Dans des systèmes comme celui-ci, les personnes sont réduites à une situation impuissante de réification, réduites au statut de chose, privées de la dignité d’être humain.

Quand les chiffres comptent plus que les personnes, ou quand les chiffres statistiques soustraient à la conscience l’existence d’êtres humains, cachés derrière des colonnes de chiffres, il est possible qu’un processus de déshumanisation, concept utilisé avec une certaine fréquence dans les questions liées aux sciences sociales et politiques, s’installe dans les organisations administratives. Le terme déshumanisation définit un processus par lequel une personne, ou un groupe de personnes, perdent ou sont dépouillées de leurs caractéristiques humaines.

Historiquement, les processus de déshumanisation ont été établis, ou sont le résultat, de systèmes de domination et de pouvoir et de la manipulation de la culture de masse, en citant comme exemples classiques, plus ou moins contemporains, des modèles dictatoriaux de différentes couleurs dans diverses parties du monde, qui ont également ajouté différents processus d’engourdissement de la conscience collective, décrits par Hannah Arendt comme la banalité du mal : regarder ailleurs, indifférent au sort de l’autre. Dans ces systèmes, les personnes sont réduites à une situation de réification impuissante, réduites à la condition de chose, privées de la dignité d’être humain.

C’est pourquoi il est particulièrement inacceptable de découvrir les conditions à l’intérieur de nombreux centres de Sename et de ses centres associés avec des problèmes tant de personnel, d’hygiène, de surpopulation, d’infrastructures et de mauvais traitements, avec plus d’une centaine de cas de décès de mineurs, pour des causes qui n’ont pas encore été clarifiées.

Lorsque la ministre Javiera Blanco a expliqué ces faits à la Commission d’enquête Sename de la Chambre des députés, elle a fait état du nombre de mineurs actuellement dans l’institution, pour préciser « qu’il y a une différence entre le concept d’actuel et de fréquenté ». L’un est le flux et l’autre le stock ». Il est vrai que stock était peut-être un mot malheureux, mais il ressemble plus à un acte freudien raté, révélant un concept inconscient, dans ce cas, le concept des nombres, qui semblent être plus importants que la condition des êtres humains enfants et adolescents.

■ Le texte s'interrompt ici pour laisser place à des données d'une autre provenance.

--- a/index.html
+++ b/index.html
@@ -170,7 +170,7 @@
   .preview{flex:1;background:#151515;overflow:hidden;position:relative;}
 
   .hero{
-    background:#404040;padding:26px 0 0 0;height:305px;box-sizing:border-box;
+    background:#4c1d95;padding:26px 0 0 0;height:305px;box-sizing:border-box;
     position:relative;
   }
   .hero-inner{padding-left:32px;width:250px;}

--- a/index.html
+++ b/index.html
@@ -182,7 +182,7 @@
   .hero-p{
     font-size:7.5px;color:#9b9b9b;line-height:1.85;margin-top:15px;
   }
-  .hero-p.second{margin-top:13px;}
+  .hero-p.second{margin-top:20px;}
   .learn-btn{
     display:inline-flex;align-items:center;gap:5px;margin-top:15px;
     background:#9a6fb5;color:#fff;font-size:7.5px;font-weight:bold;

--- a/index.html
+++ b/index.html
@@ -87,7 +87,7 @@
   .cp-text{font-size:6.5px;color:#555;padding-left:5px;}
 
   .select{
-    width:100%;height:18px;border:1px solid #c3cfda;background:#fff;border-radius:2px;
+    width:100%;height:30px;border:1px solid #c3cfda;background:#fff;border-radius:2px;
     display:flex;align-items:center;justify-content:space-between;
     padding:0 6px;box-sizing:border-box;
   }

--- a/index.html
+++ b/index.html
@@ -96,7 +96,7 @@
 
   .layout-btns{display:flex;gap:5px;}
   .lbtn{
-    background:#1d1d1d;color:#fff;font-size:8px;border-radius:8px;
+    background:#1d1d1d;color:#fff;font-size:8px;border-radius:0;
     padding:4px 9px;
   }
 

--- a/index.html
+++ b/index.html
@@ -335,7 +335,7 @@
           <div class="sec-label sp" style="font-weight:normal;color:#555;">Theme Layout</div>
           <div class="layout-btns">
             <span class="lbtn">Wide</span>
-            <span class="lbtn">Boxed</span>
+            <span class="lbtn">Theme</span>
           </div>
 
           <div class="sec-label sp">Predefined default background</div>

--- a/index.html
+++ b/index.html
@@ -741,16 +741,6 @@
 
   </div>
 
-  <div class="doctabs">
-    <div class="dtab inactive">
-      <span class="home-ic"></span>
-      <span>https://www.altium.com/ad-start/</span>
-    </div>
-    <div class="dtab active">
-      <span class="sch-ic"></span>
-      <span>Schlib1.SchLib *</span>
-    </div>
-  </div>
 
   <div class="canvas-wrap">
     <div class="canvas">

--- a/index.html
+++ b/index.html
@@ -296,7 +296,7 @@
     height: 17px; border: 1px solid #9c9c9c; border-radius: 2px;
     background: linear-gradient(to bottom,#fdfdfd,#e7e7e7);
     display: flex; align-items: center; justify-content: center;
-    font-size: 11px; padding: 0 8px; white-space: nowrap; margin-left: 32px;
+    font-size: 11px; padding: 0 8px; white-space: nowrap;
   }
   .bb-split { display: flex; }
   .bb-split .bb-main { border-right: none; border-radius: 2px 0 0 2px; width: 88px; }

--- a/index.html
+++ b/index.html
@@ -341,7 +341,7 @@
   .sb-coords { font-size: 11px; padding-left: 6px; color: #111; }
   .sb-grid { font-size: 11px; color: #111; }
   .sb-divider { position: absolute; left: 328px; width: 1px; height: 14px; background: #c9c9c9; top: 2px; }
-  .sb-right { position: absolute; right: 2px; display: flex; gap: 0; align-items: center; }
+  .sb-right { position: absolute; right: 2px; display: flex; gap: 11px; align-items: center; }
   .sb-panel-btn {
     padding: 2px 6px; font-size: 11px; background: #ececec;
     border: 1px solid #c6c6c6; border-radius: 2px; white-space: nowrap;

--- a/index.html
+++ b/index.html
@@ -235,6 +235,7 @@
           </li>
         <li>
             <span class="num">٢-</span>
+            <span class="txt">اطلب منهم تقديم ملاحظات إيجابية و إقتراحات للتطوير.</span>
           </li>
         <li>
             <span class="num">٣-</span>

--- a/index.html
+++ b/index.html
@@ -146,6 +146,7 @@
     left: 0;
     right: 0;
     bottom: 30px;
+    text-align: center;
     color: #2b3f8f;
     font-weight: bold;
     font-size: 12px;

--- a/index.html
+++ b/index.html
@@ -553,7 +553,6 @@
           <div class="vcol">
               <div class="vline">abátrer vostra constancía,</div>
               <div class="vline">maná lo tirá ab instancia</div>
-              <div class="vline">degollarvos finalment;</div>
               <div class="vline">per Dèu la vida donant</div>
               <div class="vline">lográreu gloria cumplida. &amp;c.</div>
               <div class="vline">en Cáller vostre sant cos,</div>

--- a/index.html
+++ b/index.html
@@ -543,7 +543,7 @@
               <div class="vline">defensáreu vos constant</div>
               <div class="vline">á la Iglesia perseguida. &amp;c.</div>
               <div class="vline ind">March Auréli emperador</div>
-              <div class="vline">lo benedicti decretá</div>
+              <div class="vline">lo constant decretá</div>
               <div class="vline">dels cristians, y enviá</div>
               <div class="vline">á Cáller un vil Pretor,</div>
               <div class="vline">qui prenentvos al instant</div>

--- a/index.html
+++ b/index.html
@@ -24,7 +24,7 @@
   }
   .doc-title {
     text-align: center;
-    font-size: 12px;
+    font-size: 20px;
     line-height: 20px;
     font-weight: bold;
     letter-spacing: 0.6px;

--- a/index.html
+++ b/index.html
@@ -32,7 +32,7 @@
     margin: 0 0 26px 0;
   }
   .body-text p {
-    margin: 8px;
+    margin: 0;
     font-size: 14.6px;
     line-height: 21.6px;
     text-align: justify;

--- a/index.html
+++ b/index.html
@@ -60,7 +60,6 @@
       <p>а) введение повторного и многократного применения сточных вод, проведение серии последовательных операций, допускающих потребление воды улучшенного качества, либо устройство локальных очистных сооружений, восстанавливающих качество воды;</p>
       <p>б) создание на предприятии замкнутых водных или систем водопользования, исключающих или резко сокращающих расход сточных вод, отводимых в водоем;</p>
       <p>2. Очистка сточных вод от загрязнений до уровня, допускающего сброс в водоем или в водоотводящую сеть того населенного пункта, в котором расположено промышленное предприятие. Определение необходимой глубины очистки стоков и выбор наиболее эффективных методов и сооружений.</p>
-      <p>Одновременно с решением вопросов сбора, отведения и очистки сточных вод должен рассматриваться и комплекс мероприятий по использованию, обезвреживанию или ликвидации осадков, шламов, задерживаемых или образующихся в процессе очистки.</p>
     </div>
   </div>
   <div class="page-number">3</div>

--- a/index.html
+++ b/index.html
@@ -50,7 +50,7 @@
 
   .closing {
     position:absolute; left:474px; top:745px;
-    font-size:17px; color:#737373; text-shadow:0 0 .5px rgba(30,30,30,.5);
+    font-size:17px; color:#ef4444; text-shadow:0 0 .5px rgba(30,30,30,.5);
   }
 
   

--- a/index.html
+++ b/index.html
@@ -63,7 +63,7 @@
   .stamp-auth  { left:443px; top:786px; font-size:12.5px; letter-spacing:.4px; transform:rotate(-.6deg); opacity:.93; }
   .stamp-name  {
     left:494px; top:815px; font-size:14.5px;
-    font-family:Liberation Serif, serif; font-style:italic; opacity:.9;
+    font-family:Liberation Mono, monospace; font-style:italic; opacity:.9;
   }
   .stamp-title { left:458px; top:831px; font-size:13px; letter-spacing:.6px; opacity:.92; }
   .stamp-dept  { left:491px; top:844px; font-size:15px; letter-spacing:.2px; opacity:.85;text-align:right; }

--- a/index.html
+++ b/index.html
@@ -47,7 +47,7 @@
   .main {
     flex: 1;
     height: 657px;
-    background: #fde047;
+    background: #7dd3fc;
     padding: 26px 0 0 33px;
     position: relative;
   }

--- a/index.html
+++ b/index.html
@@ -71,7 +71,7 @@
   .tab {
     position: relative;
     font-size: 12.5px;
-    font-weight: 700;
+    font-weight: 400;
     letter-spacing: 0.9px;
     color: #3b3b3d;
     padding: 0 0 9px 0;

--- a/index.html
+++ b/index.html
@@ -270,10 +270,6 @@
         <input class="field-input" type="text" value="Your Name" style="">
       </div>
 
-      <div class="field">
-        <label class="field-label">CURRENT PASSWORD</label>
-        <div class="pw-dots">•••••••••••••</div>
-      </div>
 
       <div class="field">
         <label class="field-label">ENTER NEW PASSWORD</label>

Dans une autre facette de la même circonstance, un reportage approfondi dans ce média, a révélé les longues attentes, qui se traduisent parfois par plusieurs heures, comme faisant partie de la longue liste de problèmes détectés dans les services d’urgence à travers le pays, avec des plaintes de mauvais traitements de la part du personnel médical et technique, en plus des déficiences dans la qualité des soins, qui peuvent même entraîner des diagnostics erronés avec le risque conséquent pour la santé des patients.

S’il est vrai qu’il y a une fréquente utilisation abusive des urgences hospitalières par les patients classés dans les catégories les plus basses de gravité, causée par l’ignorance, ou par commodité, opère également la méfiance de la qualité du service du Sapu (Service de soins primaires d’urgence). Il n’est pas possible d’accepter comme normales des salles bondées, sales, des patients abandonnés sur des brancards, le manque d’espace, le manque de compassion.

Il faut revenir aux canaux de l’humanisme comme alternative éthiquement indispensable, c’est la perte de cette valeur essentielle, le respect de la dignité des personnes, le facteur clairement manquant dans les deux situations exposées. En bref, les autorités ont des tâches en suspens, pointant avec des actions efficaces vers les causes.